As his left calf cramped into yet another charley horse, Papa started to envision and enumerate painful ways for Schmidt Two to die. Sending him in through this crazy route. He was up to seventeen when he had to arch his back into an unnatural, virtually impossible position to turn a curve from horizontal to straight up. The ruck was now resting on his head, and a sharp and pointy edge dug into his scalp. Nineteen. He climbed on in the darkness, counting the “steps” to his next turn.
Every time he had to stop to remove a dusty filter from his path, he came up with one more creative and painful demise for the other assassin.

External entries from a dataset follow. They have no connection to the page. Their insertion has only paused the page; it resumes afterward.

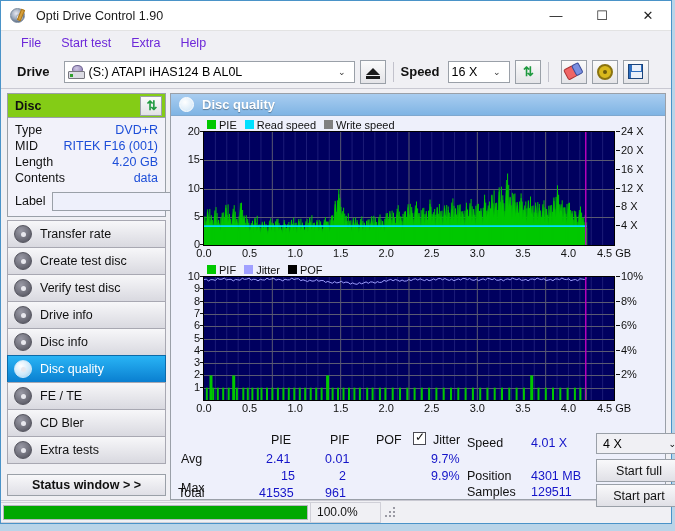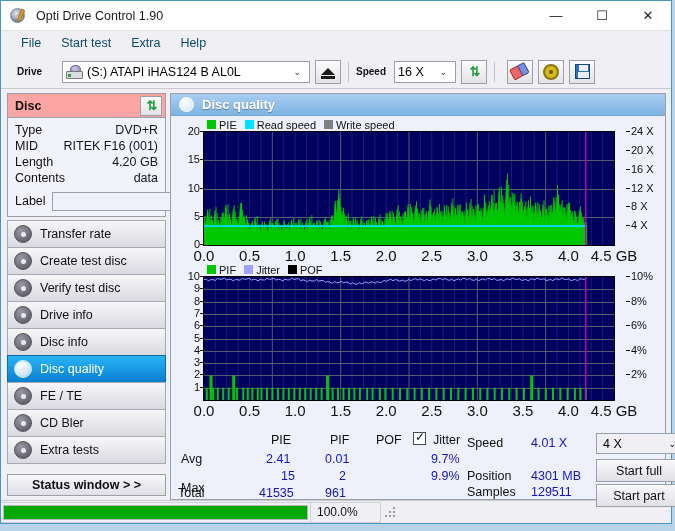--- a/index.html
+++ b/index.html
@@ -47,7 +47,7 @@
     height:24px; background:#f0f0f4; display:flex; align-items:center;
     padding-left:10px; flex:0 0 auto;
   }
-  .menuitem { padding:2px 10px; font-size:12.5px; color:#0c4a6e; }
+  .menuitem { padding:2px 10px; font-size:12.5px; color:#6d28d9; }
   
   .drivebar {
     height:34px; background:#f0f0f4; display:flex; align-items:center;

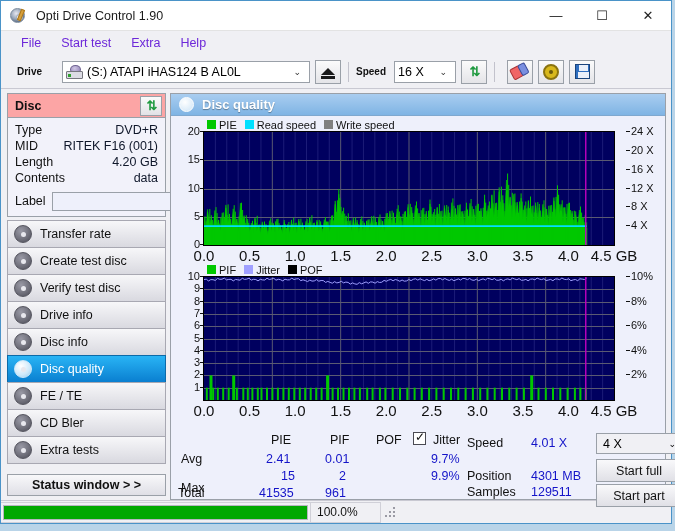--- a/index.html
+++ b/index.html
@@ -53,7 +53,7 @@
     height:34px; background:#f0f0f4; display:flex; align-items:center;
     padding:0 6px; flex:0 0 auto; border-bottom:1px solid #c9c9d2;
   }
-  .lbl-bold { font-weight:bold; font-size:10px; color:#111; }
+  .lbl-bold { font-weight:bold; font-size:13px; color:#111; }
   .combo {
     height:22px; background:#fff; border:1px solid #9aa0a8;
     display:flex; align-items:center; padding:0 2px 0 3px; position:relative;

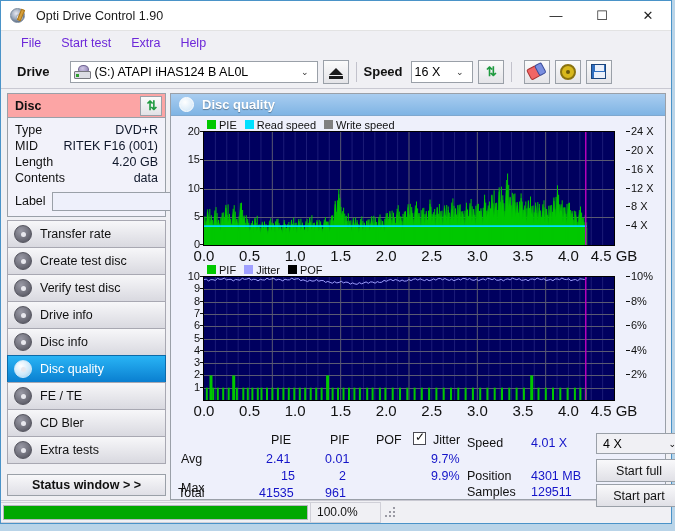--- a/index.html
+++ b/index.html
@@ -59,7 +59,7 @@
     display:flex; align-items:center; padding:0 2px 0 3px; position:relative;
   }
   .combo .caret{ margin-left:auto; padding:0 6px; color:#333; font-size:9px; }
-  .drive-combo{ width:248px; margin-left:20px; }
+  .drive-combo{ width:291px; margin-left:14px; }
   .drive-ico{ width:17px;height:14px;position:relative; margin-right:4px; }
   .drive-ico .body{ position:absolute;left:0;bottom:0;width:17px;height:8px;background:#dcdce4;border:1px solid #77777f;border-radius:1px;}
   .drive-ico .led{ position:absolute;left:2px;bottom:2px;width:3px;height:3px;background:#2fa02f;}

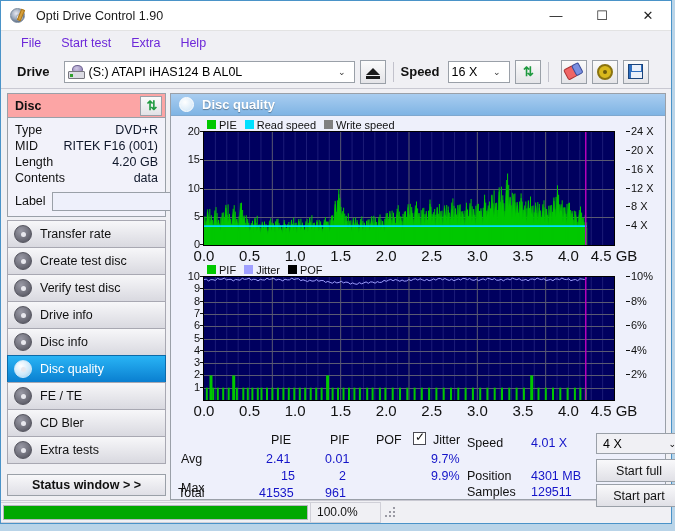--- a/index.html
+++ b/index.html
@@ -89,7 +89,7 @@
   .left{ width:165px; flex:0 0 165px; display:flex; flex-direction:column; padding:4px 0 0 6px;}
   .disc-panel{ border:1px solid #9aa0a8; background:#f2f2fa; }
   .disc-head{ height:24px; display:flex;align-items:center; padding:0 3px 0 7px;
-     border-bottom:1px solid #9aa0a8; background:#fca5a5;}
+     border-bottom:1px solid #9aa0a8; background:#84cc16;}
   .disc-head .t{ font-weight:bold; font-size:12.5px; color:#111;}
   .disc-head .btn{ margin-left:auto; width:22px;height:20px;
      background:linear-gradient(#fbfbfb,#e2e2e6); border:1px solid #9aa0a8;

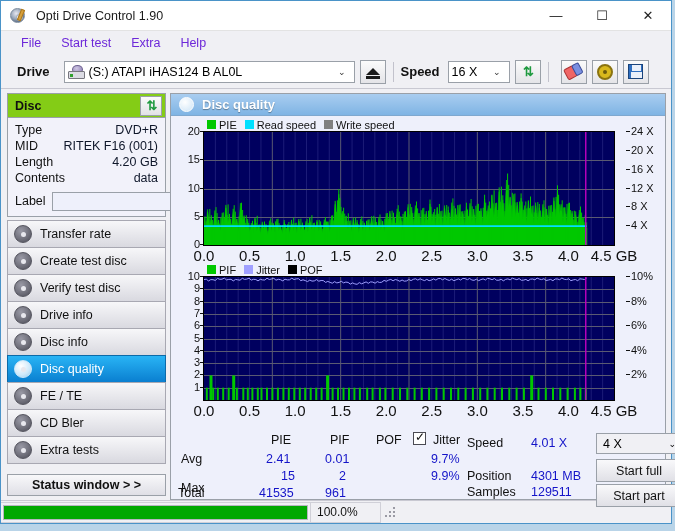--- a/index.html
+++ b/index.html
@@ -97,7 +97,7 @@
   .disc-rows{ padding:4px 7px 3px 7px; }
   .drow{ display:flex; justify-content:space-between; font-size:12.5px; line-height:16px;}
   .drow .k{ color:#111; }
-  .drow .v{ color:#0f172a; }
+  .drow .v{ color:#1d4ed8; }
   .label-row{ display:flex; align-items:center; padding:2px 4px 5px 7px; }
   .label-row .k{ font-size:12.5px; color:#111; margin-right:6px; }
   .label-input{ flex:1; height:19px; background:#eef0fb; border:1px solid #9aa0a8; }

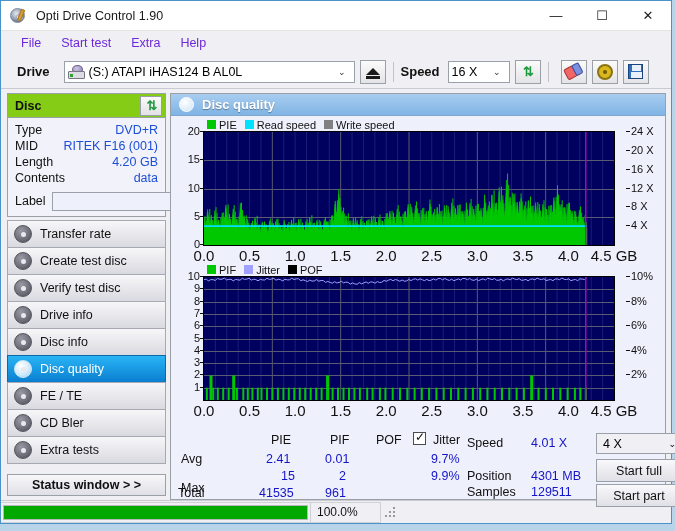--- a/index.html
+++ b/index.html
@@ -144,7 +144,7 @@
   .ytick:after{ content:""; position:absolute; right:-4px; top:50%; width:4px;height:1px;background:#111;}
   .plot{ position:relative; background:#00005f; border:1px solid #000; overflow:hidden; }
   .yaxis2{ width:40px; position:relative; }
-  .ytick2{ position:absolute; left:16px; font-size:11px; color:#111; transform:translateY(-50%); white-space:nowrap;}
+  .ytick2{ position:absolute; left:6px; font-size:11px; color:#111; transform:translateY(-50%); white-space:nowrap;}
   .ytick2:before{ content:""; position:absolute; left:-5px; top:50%; width:4px;height:1px;background:#111;}
   .xaxis{ position:relative; height:15px; }
   .xtick{ position:absolute; font-size:15px; color:#111; transform:translateX(-50%); top:1px; white-space:nowrap;}

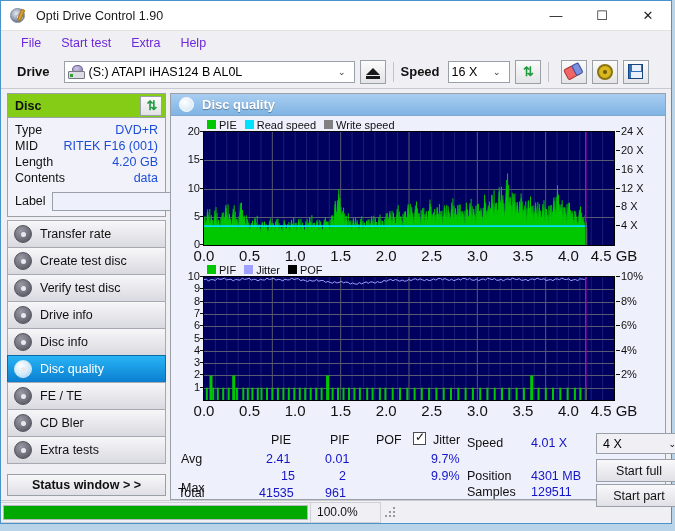--- a/index.html
+++ b/index.html
@@ -147,7 +147,7 @@
   .ytick2{ position:absolute; left:6px; font-size:11px; color:#111; transform:translateY(-50%); white-space:nowrap;}
   .ytick2:before{ content:""; position:absolute; left:-5px; top:50%; width:4px;height:1px;background:#111;}
   .xaxis{ position:relative; height:15px; }
-  .xtick{ position:absolute; font-size:15px; color:#111; transform:translateX(-50%); top:1px; white-space:nowrap;}
+  .xtick{ position:absolute; font-size:11px; color:#111; transform:translateX(-50%); top:1px; white-space:nowrap;}
   
   .stats{ height:72px; display:flex; padding:4px 2px 2px 2px; }
   .stats-left{ width:290px; position:relative; font-size:12.5px;}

After what seemed like two hours after he entered the shaft, but was probably less than one, he reached the designated internal vent, high on the wall of the third floor. He was pretty sure he was in the right place. A tiny descendant of the periscope, extended forward past the bulk of his ruck, had shown that the fire extinguisher, floor number, and doors were where they should be. He sure hoped he was in the right place, as only the correct vent had steel screws that had been replaced with screws made of a hard putty. They’d flow into the bolt threads and grip, enough to hold the vent cover in place indefinitely. Until it was given a good pull or push, when it would pop right out. If the putty was gently warmed, the removal was practically silent.

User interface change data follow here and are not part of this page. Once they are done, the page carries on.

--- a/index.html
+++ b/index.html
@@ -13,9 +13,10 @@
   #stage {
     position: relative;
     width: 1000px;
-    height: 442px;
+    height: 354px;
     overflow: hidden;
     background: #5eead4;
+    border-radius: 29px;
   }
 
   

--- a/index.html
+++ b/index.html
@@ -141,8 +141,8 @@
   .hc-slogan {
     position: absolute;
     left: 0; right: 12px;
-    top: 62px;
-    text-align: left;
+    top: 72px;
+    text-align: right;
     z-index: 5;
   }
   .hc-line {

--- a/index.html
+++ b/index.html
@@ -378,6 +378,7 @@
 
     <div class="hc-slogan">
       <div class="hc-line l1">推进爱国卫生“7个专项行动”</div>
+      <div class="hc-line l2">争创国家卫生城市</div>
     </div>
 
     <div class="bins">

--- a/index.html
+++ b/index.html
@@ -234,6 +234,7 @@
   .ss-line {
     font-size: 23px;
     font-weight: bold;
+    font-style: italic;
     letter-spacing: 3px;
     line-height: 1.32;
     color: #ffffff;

It was a royal pain in the ass to contort around the ruck to put heating tabs at the corners of the vent, then trail threads tied to the pull tabs back to where he could reach them. He fed a couple of thin wires at the top and bottom of the cover, holding onto the grid. Didn’t do a lot of good to open the thing quietly only to have it clatter to the floor. Vent covers only had convenient hinges in bad movies. People only moved around through vents in bad movies, too. What kind of idiots were so security blind as to build their ducts out of fucking Galplas. Fuck it. Their loss, his gain. Although, cramped in the dark and trying not to sneeze from the dust, he thought maybe gain was the wrong word for it. He retrieved a little plastic bottle from a ruck pocket, taking a couple of hits from the special nasal spray he should have used before entering the damn vent in the first place. There were no alarms and rushing security people, so it looked as if he’d gotten away with his sneeze a few turns ago. You always forgot something. If that was his worst mistake today, they were golden.

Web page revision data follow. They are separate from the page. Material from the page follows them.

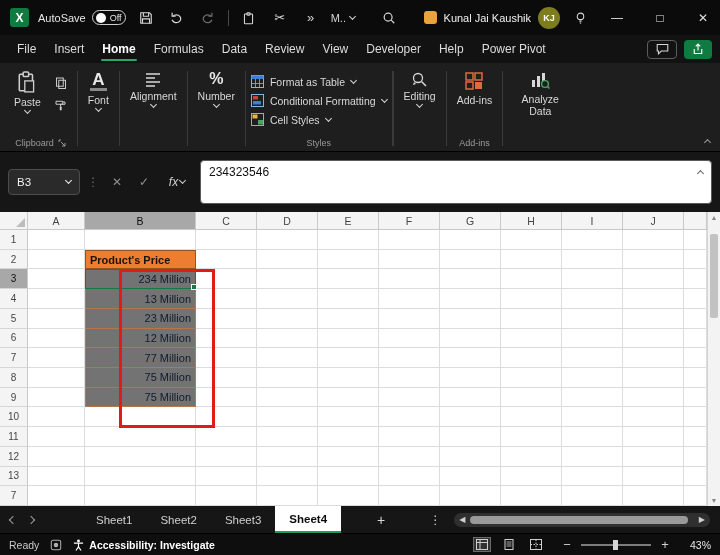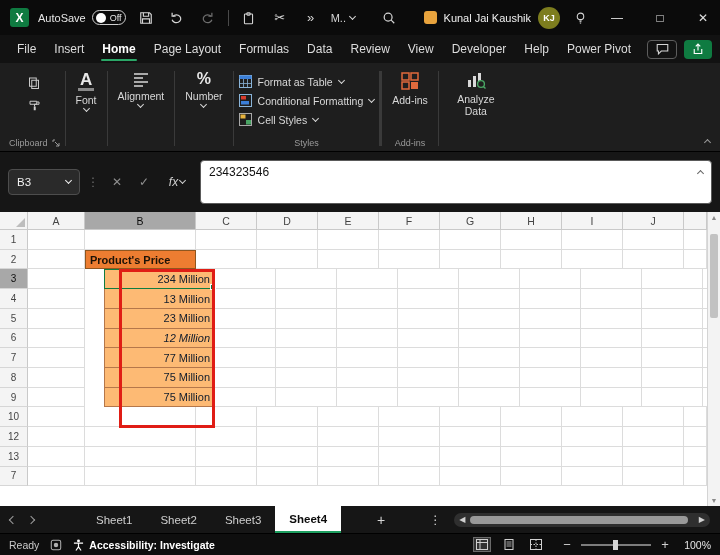--- a/index.html
+++ b/index.html
@@ -196,7 +196,6 @@
         <div class="menu-item">File</div>
         <div class="menu-item">Insert</div>
         <div class="menu-item active">Home</div>
-        <div class="menu-item">Page Layout</div>
         <div class="menu-item">Formulas</div>
         <div class="menu-item">Data</div>
         <div class="menu-item">Review</div>

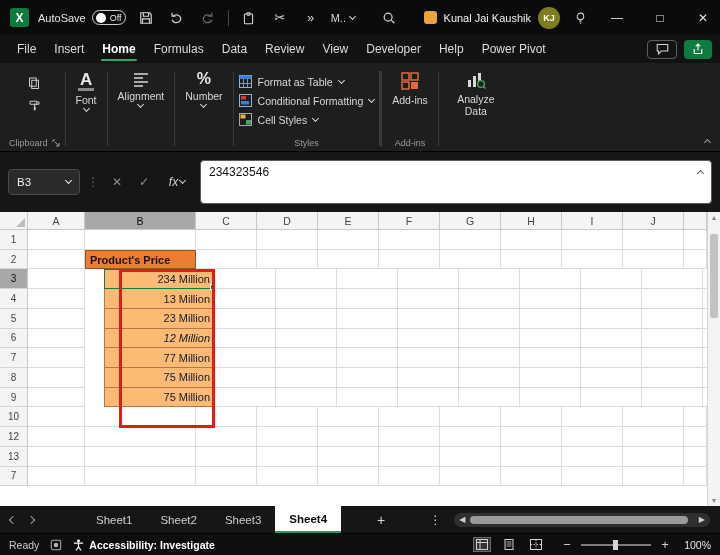--- a/index.html
+++ b/index.html
@@ -223,6 +223,15 @@
 
     <div class="rgroup">
       <div class="rgroup-body">
+        <button class="big-btn">
+          <svg width="20" height="22" viewBox="0 0 18 20">
+              <rect x="2" y="3" width="12" height="15" rx="1" fill="none" stroke="#cfcfcf" stroke-width="1.4"></rect>
+              <rect x="5.5" y="1" width="5" height="4" rx="1" fill="#1e1e1e" stroke="#cfcfcf" stroke-width="1.4"></rect>
+              <rect x="7" y="9" width="8" height="10" fill="#1e1e1e" stroke="#cfcfcf" stroke-width="1.2"></rect>
+            </svg>
+          <span class="lbl">Paste</span>
+          <span class="cv"></span>
+        </button>
         <div class="small-col">
           <button class="sm-btn">
             <svg width="12" height="13" viewBox="0 0 16 16">

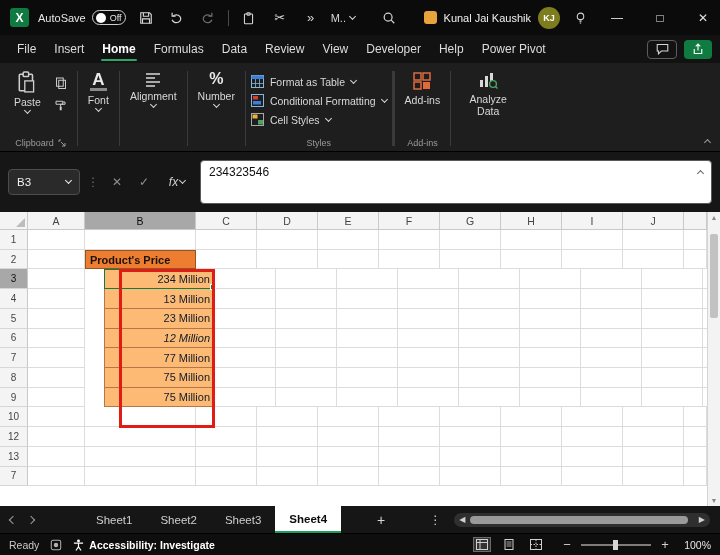--- a/index.html
+++ b/index.html
@@ -338,6 +338,19 @@
 
     <div class="rsep"></div>
 
+    <div class="rgroup">
+      <div class="rgroup-body">
+        <button class="big-btn">
+          <svg width="17" height="16" viewBox="0 0 17 16">
+              <circle cx="7" cy="7" r="4.5" fill="none" stroke="#d8d8d8" stroke-width="1.3"></circle>
+              <path d="M10.5 10.5L15 15" stroke="#d8d8d8" stroke-width="1.5"></path>
+              <path d="M2 14l3-1-2-2z" fill="#d8d8d8"></path>
+            </svg>
+          <span class="lbl">Editing</span>
+          <span class="cv"></span>
+        </button>
+      </div>
+    </div>
 
     <div class="rsep"></div>
 

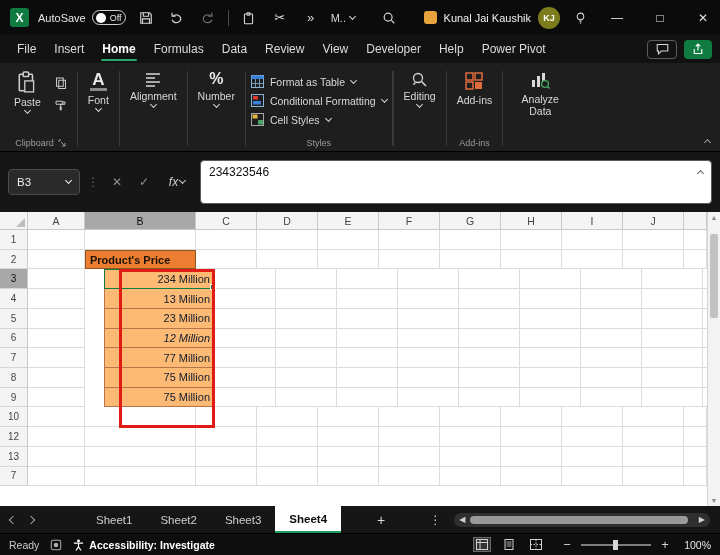--- a/index.html
+++ b/index.html
@@ -76,7 +76,7 @@
   .row-h{width:28px;background:#f4f4f4;border-right:1px solid #c9c9c9;border-bottom:1px solid #d6d6d6;display:flex;align-items:center;justify-content:center;font-size:10px;color:#454545;flex:none;}
   .cell{height:100%;border-right:1px solid #dcdcdc;border-bottom:1px solid #dcdcdc;display:flex;align-items:center;padding:0 4px;font-size:11px;color:#111;flex:none;background:#fff;}
   .cell-orange{background:#ed7d31;border:1px solid #8f561f;font-weight:bold;color:#1d1206;justify-content:flex-start;}
-  .cell-blue{background:#fdba74;border:1px solid #b5774a;border-top:none;justify-content:flex-end;color:#101c2c;margin-left:19px;}
+  .cell-blue{background:#737373;border:1px solid #b5774a;border-top:none;justify-content:flex-end;color:#101c2c;}
   .cell.active{outline:1.5px solid #107c41;outline-offset:-1px;position:relative;z-index:2;}
   .cell.active::after{content:"";position:absolute;right:-2px;bottom:-2px;width:4px;height:4px;background:#107c41;border:1px solid #fff;}
   .annotation-rect{position:absolute;left:119px;top:57px;width:96px;height:159px;border:3px solid #e01d15;z-index:6;pointer-events:none;}

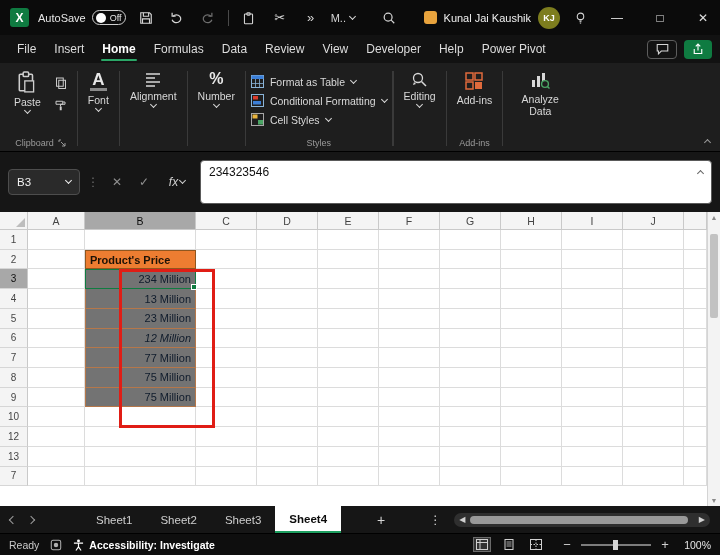--- a/index.html
+++ b/index.html
@@ -503,7 +503,7 @@
           <div class="grid-row">
             <div class="row-h">6</div>
             <div class="cell" style="width: 57px;"></div>
-            <div class="cell cell-blue" style="width: 111px; font-style: italic;">12 Million</div>
+            <div class="cell cell-blue" style="width: 111px;">12 Million</div>
             <div class="cell" style="width: 61px;"></div>
             <div class="cell" style="width: 61px;"></div>
             <div class="cell" style="width: 61px;"></div>

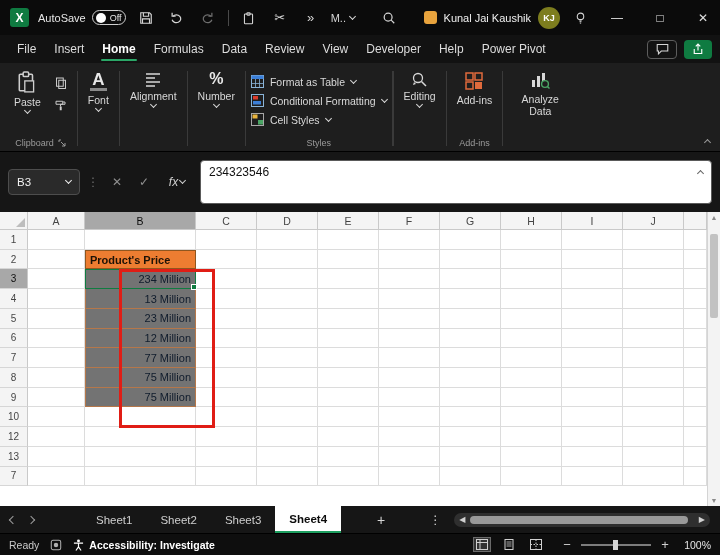--- a/index.html
+++ b/index.html
@@ -571,6 +571,20 @@
             <div class="cell" style="width: 23px;"></div>
           </div>
           <div class="grid-row">
+            <div class="row-h">11</div>
+            <div class="cell" style="width: 57px;"></div>
+            <div class="cell" style="width: 111px;"></div>
+            <div class="cell" style="width: 61px;"></div>
+            <div class="cell" style="width: 61px;"></div>
+            <div class="cell" style="width: 61px;"></div>
+            <div class="cell" style="width: 61px;"></div>
+            <div class="cell" style="width: 61px;"></div>
+            <div class="cell" style="width: 61px;"></div>
+            <div class="cell" style="width: 61px;"></div>
+            <div class="cell" style="width: 61px;"></div>
+            <div class="cell" style="width: 23px;"></div>
+          </div>
+          <div class="grid-row">
             <div class="row-h">12</div>
             <div class="cell" style="width: 57px;"></div>
             <div class="cell" style="width: 111px;"></div>

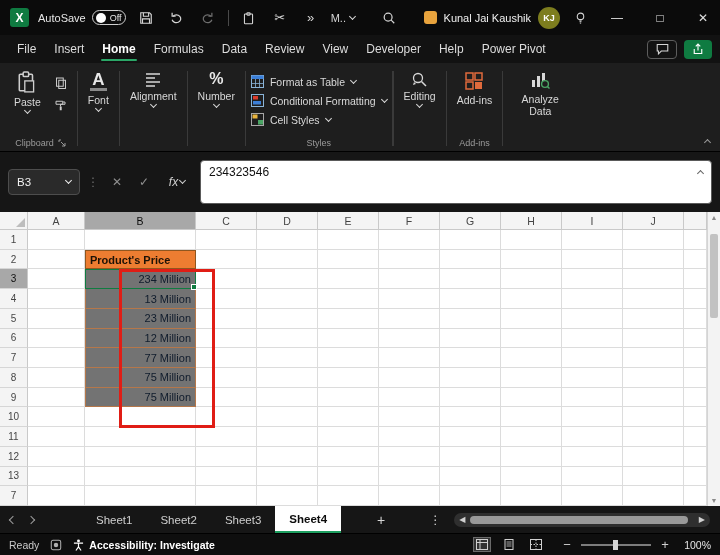--- a/index.html
+++ b/index.html
@@ -698,7 +698,7 @@
         </div>
         <button class="zbtn">+</button>
       </div>
-      <span class="zoom-pct">100%</span>
+      <span class="zoom-pct">43%</span>
     </div>
   </div>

Finally able to pull out his own PDA, he checked the time. Oh-eight thirty-three. Long time to wait. He did some tense and release exercises to loosen his muscles and pulled up a book on the buckley’s small screen. The extremely low light screen would be invisible behind the darkness of the ruck — his eyes didn’t need much. He knew the dangers of trying to stay constantly vigilant. Better to rest now than dull his edge for later. He would have slept, if he hadn’t been afraid he’d snore.
George wore a light jacket as he left his desk for the restroom. He had to. Inside, taped to its back, was a coverall of the type favored by the support staff, from cleaning and maintenance to internal security. There were some differences in the detailing, but a full set of stick-ons and a fake badge were pinned in the middle. He passed a coworker who saw the jacket, giving him a strange look.
“I wish they’d turn up the damn heat in here,” he said, getting a nod from the other man.
At the restrooms, he couldn’t help looking around sheepishly before ducking into the women’s room. The “out of order” note on a stall near the end, in Cally O’Neal’s handwriting, was his signal. He shrugged out of the jacket and shoved it under the door.